[User interface change data]
· · ·

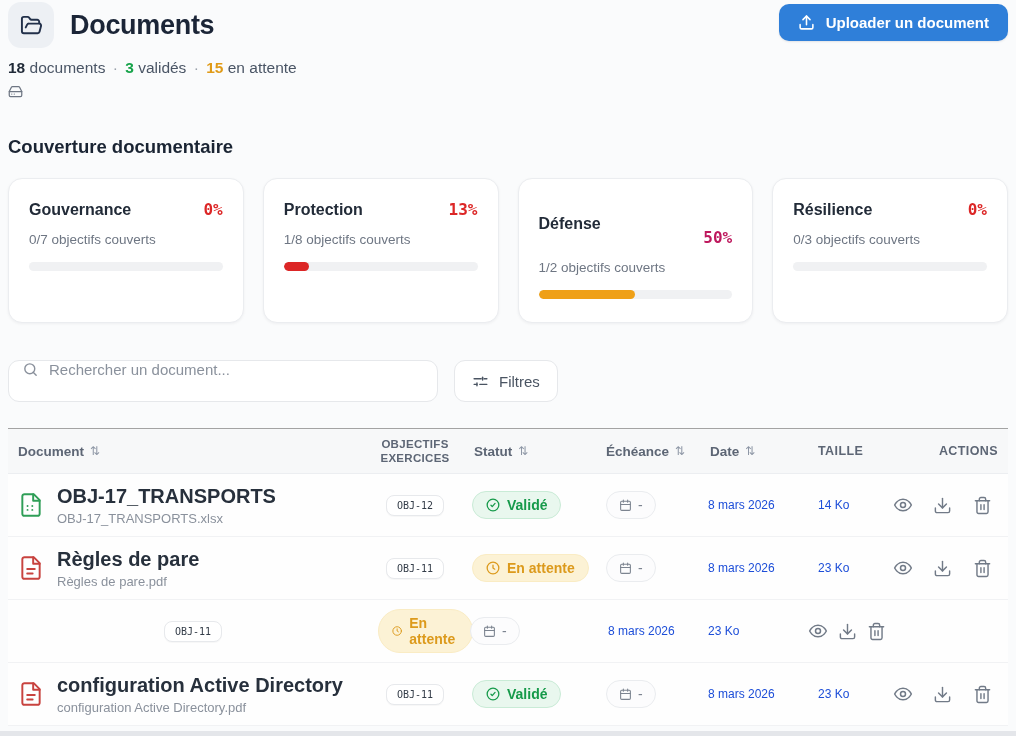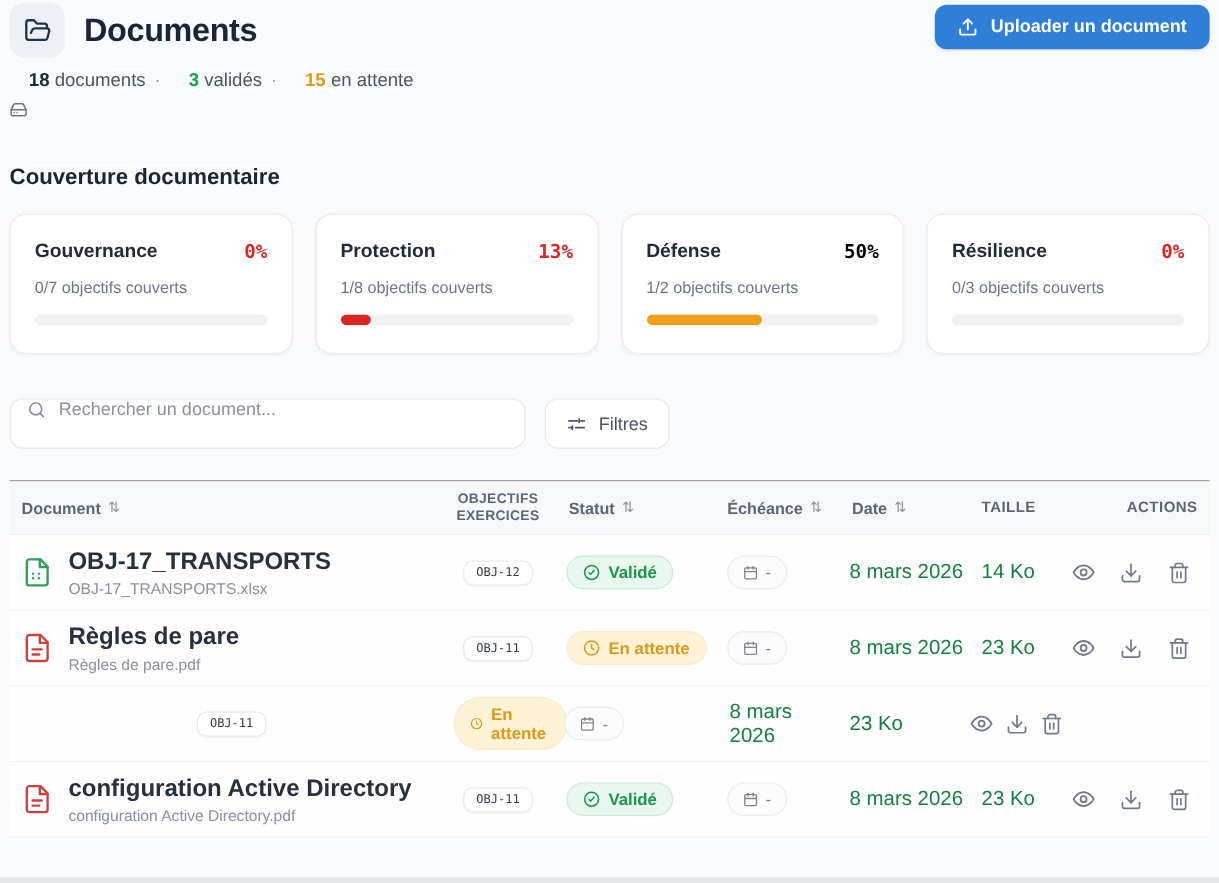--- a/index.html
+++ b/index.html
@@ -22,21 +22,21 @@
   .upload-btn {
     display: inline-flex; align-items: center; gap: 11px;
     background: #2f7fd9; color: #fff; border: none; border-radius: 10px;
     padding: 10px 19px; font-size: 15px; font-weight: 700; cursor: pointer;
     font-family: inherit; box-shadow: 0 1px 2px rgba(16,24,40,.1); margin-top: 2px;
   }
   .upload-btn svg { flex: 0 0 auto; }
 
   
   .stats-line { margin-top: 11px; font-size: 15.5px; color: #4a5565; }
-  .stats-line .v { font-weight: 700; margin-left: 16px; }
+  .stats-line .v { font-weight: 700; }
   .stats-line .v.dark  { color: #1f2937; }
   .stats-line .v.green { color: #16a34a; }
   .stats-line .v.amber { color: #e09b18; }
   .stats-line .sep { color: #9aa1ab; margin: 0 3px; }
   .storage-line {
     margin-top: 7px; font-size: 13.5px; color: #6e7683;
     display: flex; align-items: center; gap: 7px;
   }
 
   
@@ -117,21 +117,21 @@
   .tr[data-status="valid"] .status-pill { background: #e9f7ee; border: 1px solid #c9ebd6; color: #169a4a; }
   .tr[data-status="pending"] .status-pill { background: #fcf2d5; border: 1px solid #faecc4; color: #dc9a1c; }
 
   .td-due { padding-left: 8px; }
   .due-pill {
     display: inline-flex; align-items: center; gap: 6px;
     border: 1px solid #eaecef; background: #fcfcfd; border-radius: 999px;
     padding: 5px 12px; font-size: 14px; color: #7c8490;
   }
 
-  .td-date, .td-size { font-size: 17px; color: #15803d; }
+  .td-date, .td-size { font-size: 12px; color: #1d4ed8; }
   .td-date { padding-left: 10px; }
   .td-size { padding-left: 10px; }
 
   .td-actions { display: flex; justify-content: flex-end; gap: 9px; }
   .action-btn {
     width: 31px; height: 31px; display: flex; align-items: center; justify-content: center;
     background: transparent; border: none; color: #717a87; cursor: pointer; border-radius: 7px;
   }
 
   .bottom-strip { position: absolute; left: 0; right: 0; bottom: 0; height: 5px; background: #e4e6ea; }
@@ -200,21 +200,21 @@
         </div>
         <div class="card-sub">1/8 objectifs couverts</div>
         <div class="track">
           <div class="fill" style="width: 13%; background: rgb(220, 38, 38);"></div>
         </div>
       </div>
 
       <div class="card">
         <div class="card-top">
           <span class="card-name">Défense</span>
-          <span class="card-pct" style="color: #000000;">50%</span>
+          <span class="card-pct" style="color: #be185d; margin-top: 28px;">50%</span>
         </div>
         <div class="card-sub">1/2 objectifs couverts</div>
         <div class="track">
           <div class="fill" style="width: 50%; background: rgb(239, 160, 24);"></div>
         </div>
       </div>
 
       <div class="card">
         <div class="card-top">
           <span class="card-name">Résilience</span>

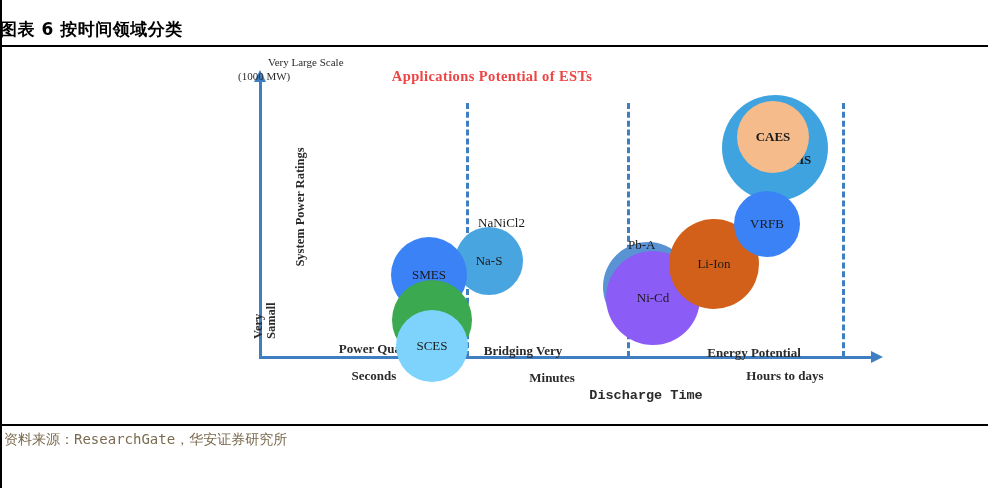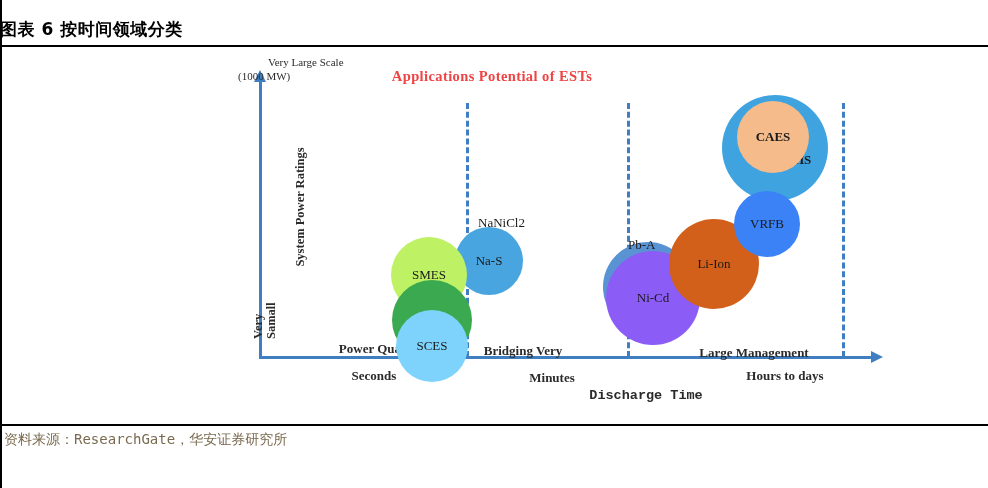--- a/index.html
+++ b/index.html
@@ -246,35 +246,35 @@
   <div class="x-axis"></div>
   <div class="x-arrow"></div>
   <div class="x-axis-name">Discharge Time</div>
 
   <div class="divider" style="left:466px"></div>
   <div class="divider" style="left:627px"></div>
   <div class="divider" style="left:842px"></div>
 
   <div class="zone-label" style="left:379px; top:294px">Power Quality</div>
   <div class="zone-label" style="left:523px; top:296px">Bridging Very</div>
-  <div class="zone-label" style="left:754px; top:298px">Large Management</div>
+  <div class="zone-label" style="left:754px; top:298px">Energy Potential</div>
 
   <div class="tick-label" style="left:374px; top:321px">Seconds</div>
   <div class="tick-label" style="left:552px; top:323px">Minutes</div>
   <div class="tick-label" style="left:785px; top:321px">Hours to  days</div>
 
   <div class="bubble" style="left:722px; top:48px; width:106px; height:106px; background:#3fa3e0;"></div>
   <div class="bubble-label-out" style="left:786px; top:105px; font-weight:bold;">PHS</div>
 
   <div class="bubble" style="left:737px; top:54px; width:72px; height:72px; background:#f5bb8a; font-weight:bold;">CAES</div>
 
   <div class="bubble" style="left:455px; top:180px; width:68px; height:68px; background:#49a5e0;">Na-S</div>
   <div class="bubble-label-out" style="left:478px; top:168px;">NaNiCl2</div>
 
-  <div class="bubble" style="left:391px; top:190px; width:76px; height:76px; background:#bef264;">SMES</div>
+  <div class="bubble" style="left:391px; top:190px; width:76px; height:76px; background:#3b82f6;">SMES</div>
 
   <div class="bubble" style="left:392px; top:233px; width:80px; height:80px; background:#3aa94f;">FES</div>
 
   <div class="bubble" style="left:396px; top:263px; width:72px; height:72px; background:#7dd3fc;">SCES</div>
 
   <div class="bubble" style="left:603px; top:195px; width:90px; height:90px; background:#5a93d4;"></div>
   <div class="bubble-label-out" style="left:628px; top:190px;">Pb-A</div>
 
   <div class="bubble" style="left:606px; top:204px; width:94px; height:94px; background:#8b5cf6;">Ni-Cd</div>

· · ·

Repeat only the lines running from the line that contains "top:180px; width:68px; height:68px;" through the last line above, inclusive.

Answer to this exercise:
   <div class="bubble" style="left:455px; top:180px; width:68px; height:68px; background:#49a5e0;">Na-S</div>
   <div class="bubble-label-out" style="left:478px; top:168px;">NaNiCl2</div>
 
-  <div class="bubble" style="left:391px; top:190px; width:76px; height:76px; background:#bef264;">SMES</div>
+  <div class="bubble" style="left:391px; top:190px; width:76px; height:76px; background:#3b82f6;">SMES</div>
 
   <div class="bubble" style="left:392px; top:233px; width:80px; height:80px; background:#3aa94f;">FES</div>
 
   <div class="bubble" style="left:396px; top:263px; width:72px; height:72px; background:#7dd3fc;">SCES</div>
 
   <div class="bubble" style="left:603px; top:195px; width:90px; height:90px; background:#5a93d4;"></div>
   <div class="bubble-label-out" style="left:628px; top:190px;">Pb-A</div>
 
   <div class="bubble" style="left:606px; top:204px; width:94px; height:94px; background:#8b5cf6;">Ni-Cd</div>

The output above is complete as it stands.